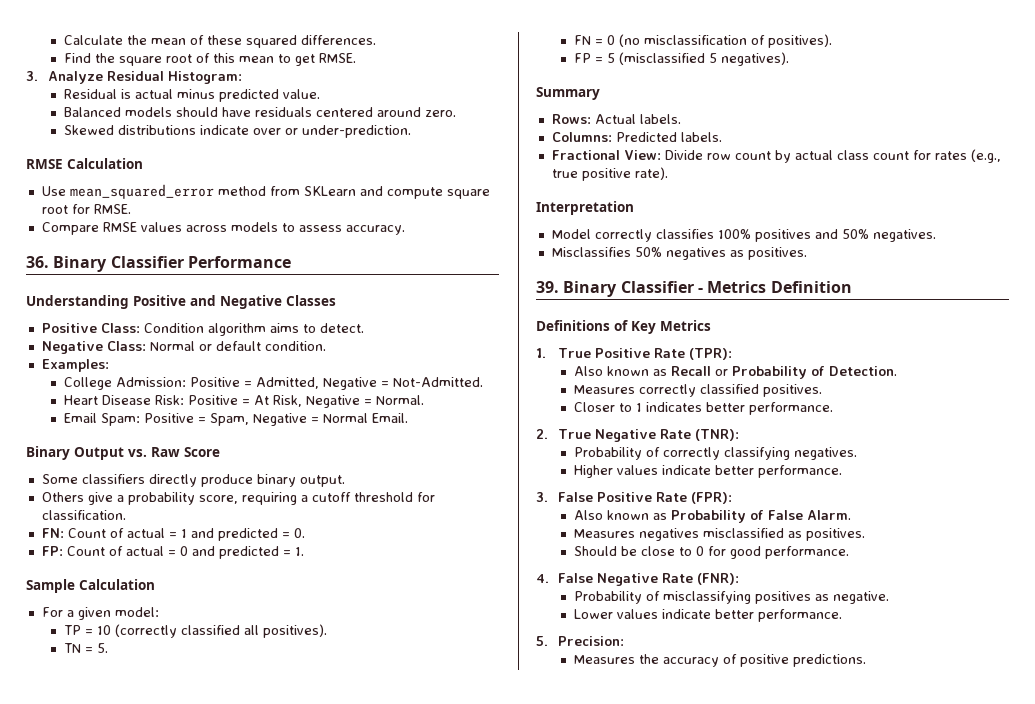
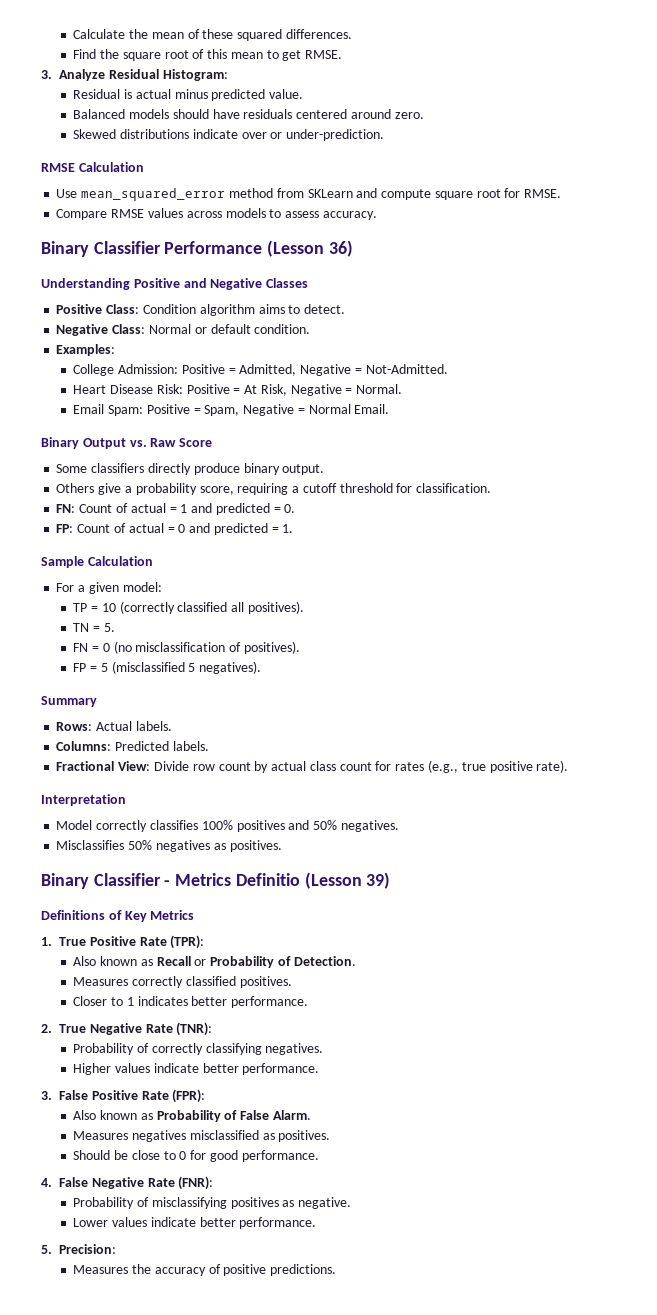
- 36. Binary Classifier Performance
+ Binary Classifier Performance (Lesson 36)
- 39. Binary Classifier - Metrics Definition
+ Binary Classifier - Metrics Definitio (Lesson 39)

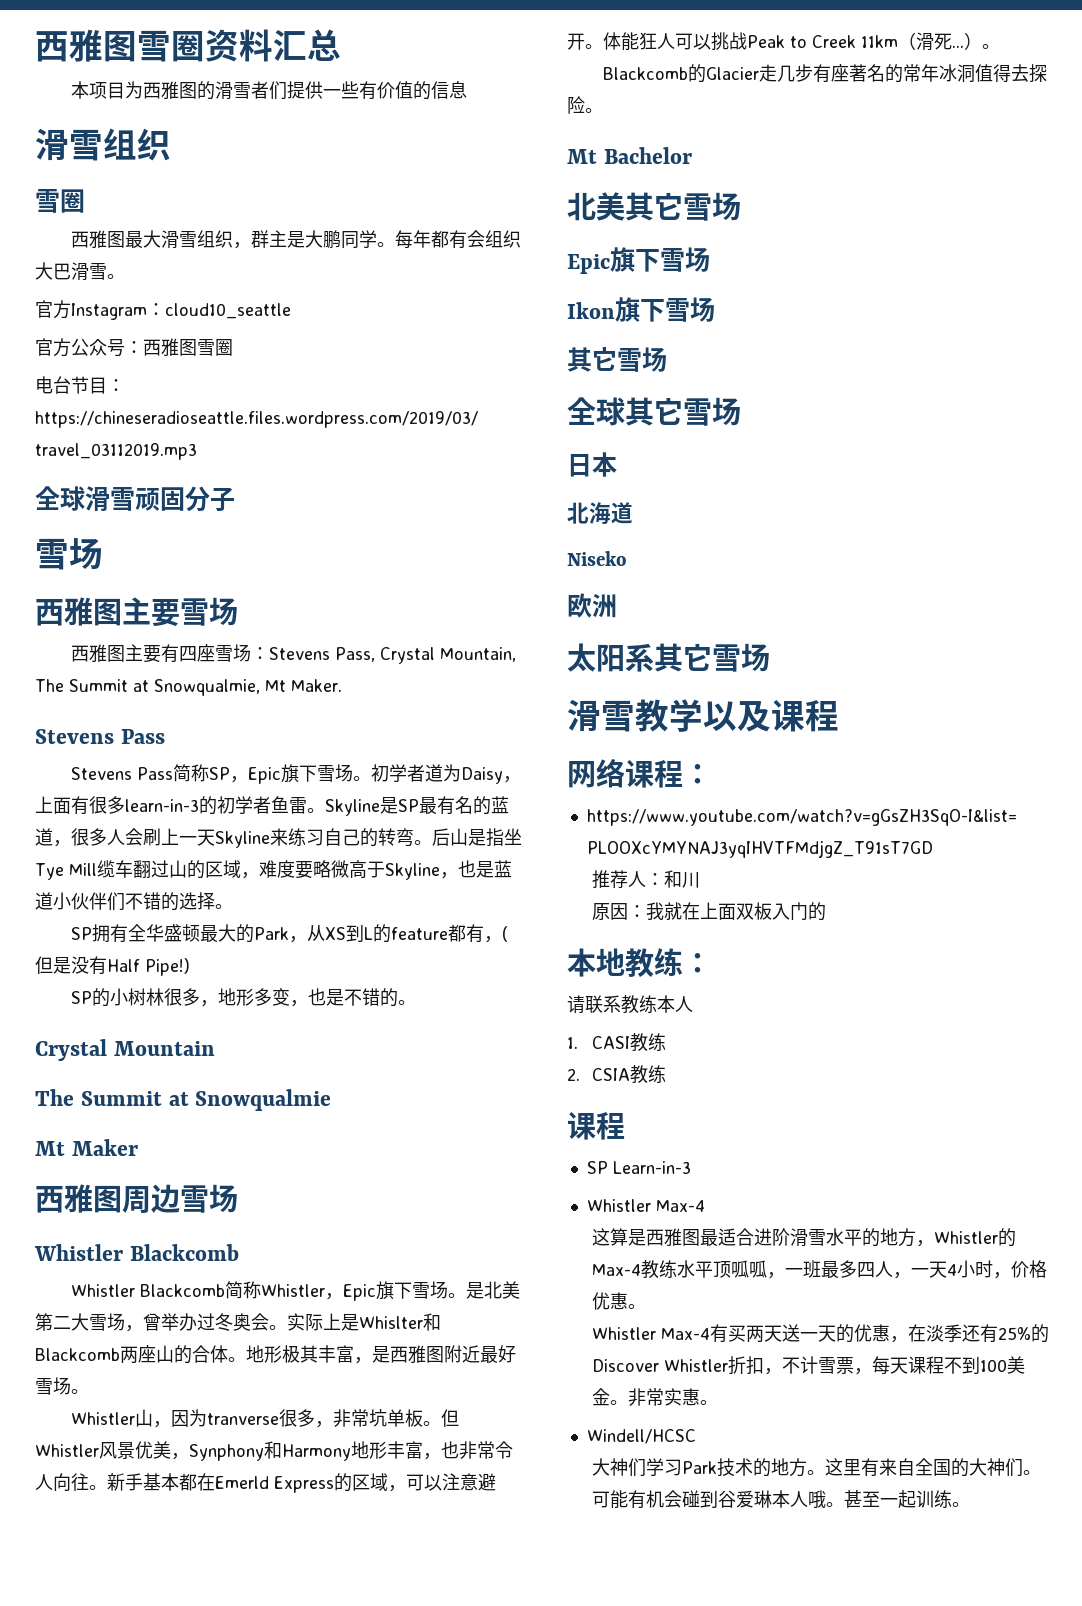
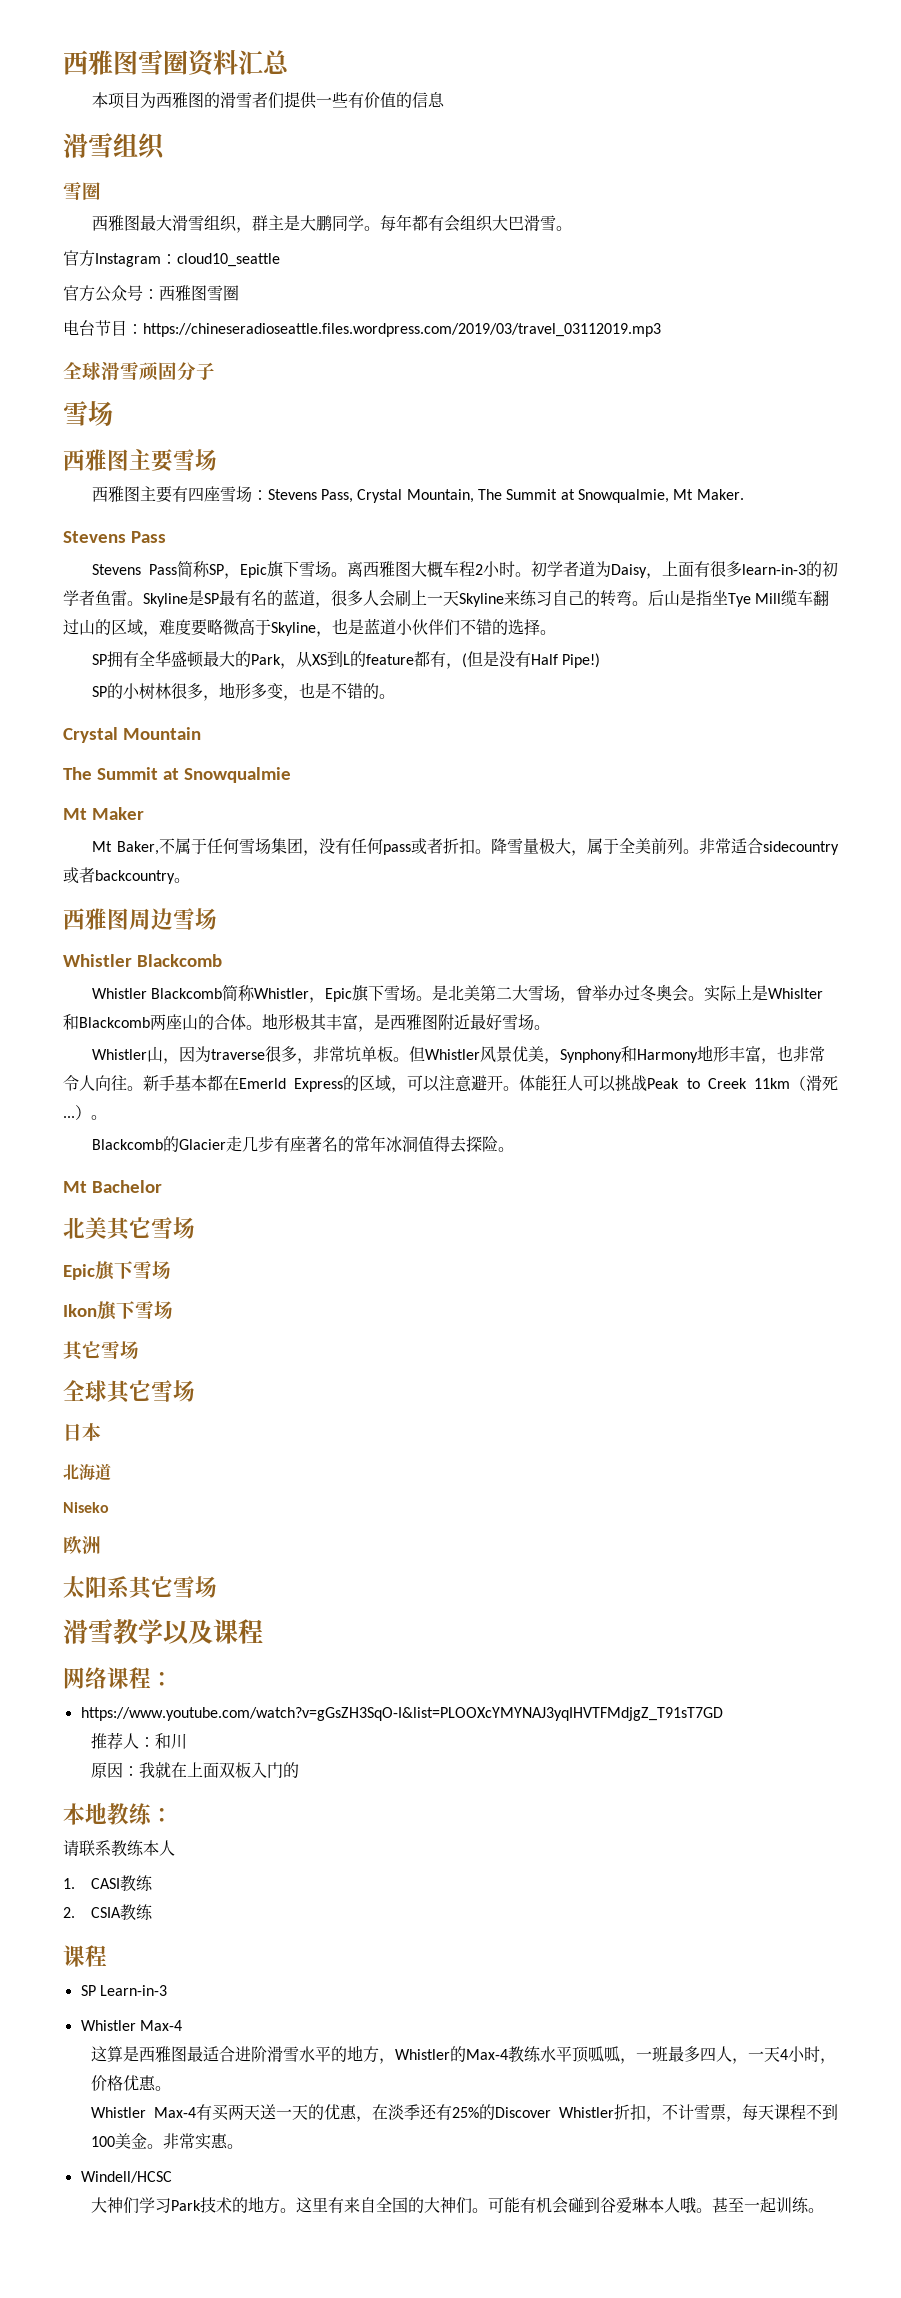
+ 离西雅图大概车程2小时。
+ Mt Baker,不属于任何雪场集团，没有任何pass或者折扣。降雪量极大，属于全美前列。非常适合sidecountry或者backcountry。
- Whistler山，因为tranverse很多，非常坑单板。
+ Whistler山，因为traverse很多，非常坑单板。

----------

▸ **Task directions**
Every record must be returned exactly. Leave its pictures out.

▸ **Answer to this problem**
- 36. Binary Classifier Performance
+ Binary Classifier Performance (Lesson 36)
- 39. Binary Classifier - Metrics Definition
+ Binary Classifier - Metrics Definitio (Lesson 39)

+ 离西雅图大概车程2小时。
+ Mt Baker,不属于任何雪场集团，没有任何pass或者折扣。降雪量极大，属于全美前列。非常适合sidecountry或者backcountry。
- Whistler山，因为tranverse很多，非常坑单板。
+ Whistler山，因为traverse很多，非常坑单板。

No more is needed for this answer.